Screenshot and code edit data
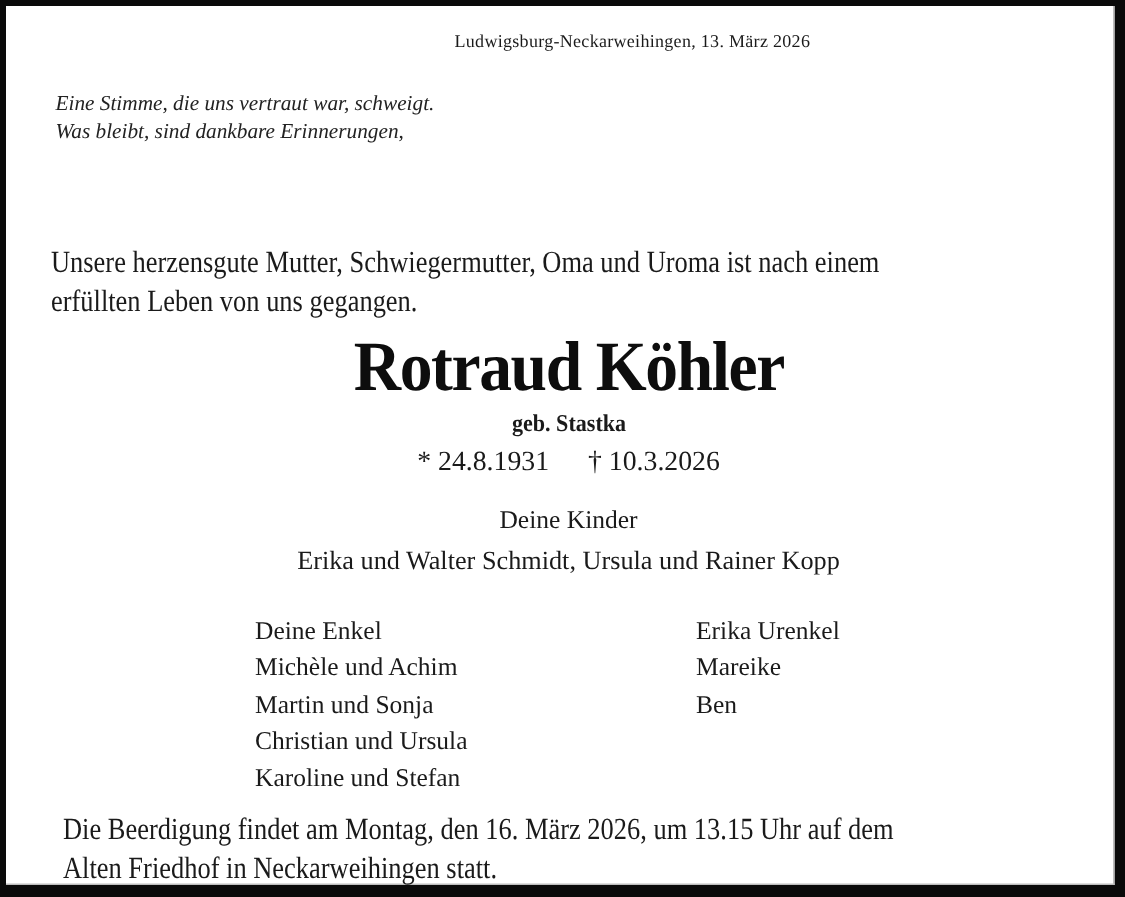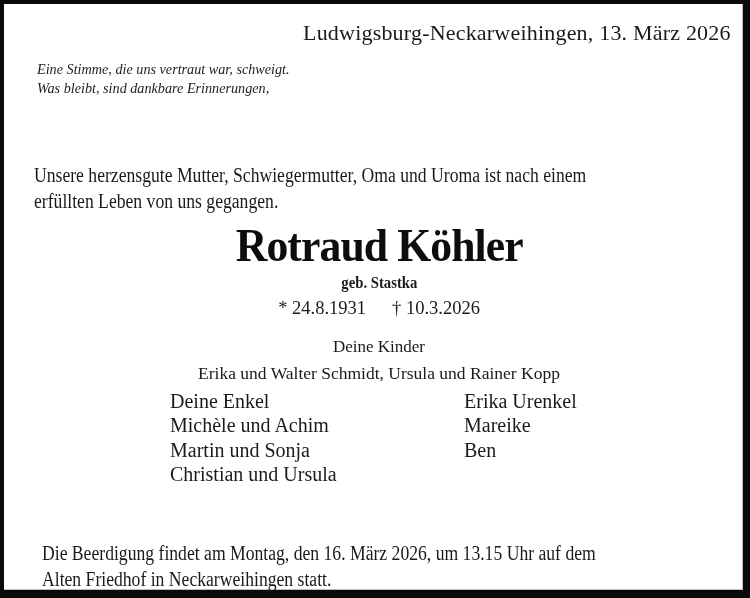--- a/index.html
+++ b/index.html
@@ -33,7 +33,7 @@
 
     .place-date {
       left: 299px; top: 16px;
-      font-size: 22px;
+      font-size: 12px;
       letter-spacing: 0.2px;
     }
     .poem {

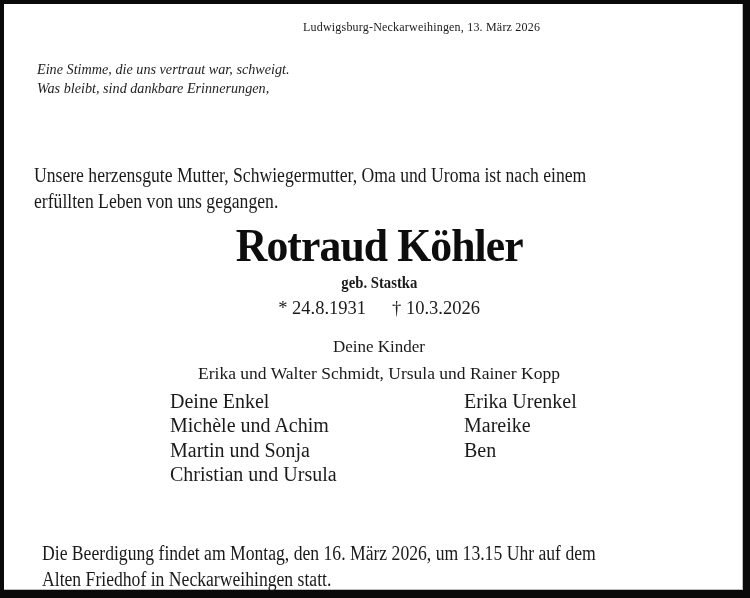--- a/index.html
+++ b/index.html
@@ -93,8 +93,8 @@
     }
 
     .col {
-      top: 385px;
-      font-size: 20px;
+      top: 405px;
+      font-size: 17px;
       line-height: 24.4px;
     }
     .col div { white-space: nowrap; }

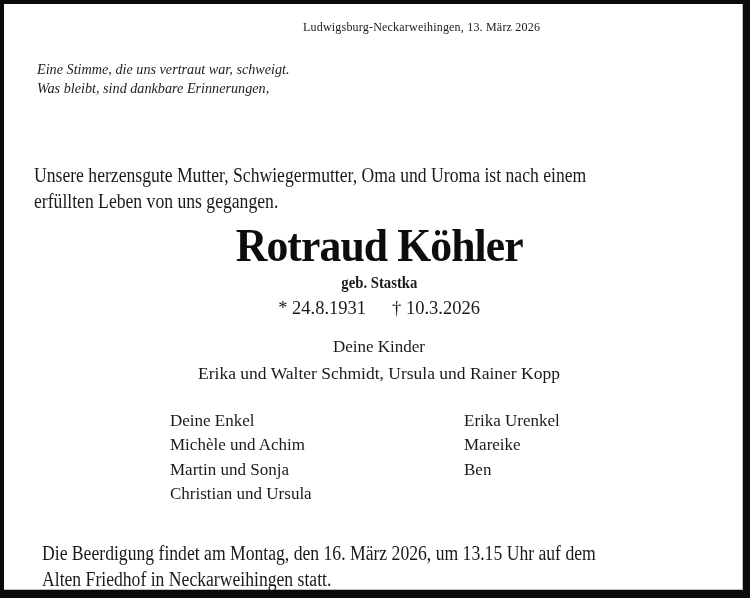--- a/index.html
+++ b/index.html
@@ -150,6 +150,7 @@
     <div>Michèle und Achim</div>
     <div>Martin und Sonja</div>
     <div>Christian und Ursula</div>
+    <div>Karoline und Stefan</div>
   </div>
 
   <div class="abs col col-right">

__Task requirements__: Keeping every word as it is, write out all the data and omit the pictures.

__Response to this task__:
--- a/index.html
+++ b/index.html
@@ -33,7 +33,7 @@
 
     .place-date {
       left: 299px; top: 16px;
-      font-size: 22px;
+      font-size: 12px;
       letter-spacing: 0.2px;
     }
     .poem {

--- a/index.html
+++ b/index.html
@@ -93,8 +93,8 @@
     }
 
     .col {
-      top: 385px;
-      font-size: 20px;
+      top: 405px;
+      font-size: 17px;
       line-height: 24.4px;
     }
     .col div { white-space: nowrap; }

--- a/index.html
+++ b/index.html
@@ -150,6 +150,7 @@
     <div>Michèle und Achim</div>
     <div>Martin und Sonja</div>
     <div>Christian und Ursula</div>
+    <div>Karoline und Stefan</div>
   </div>
 
   <div class="abs col col-right">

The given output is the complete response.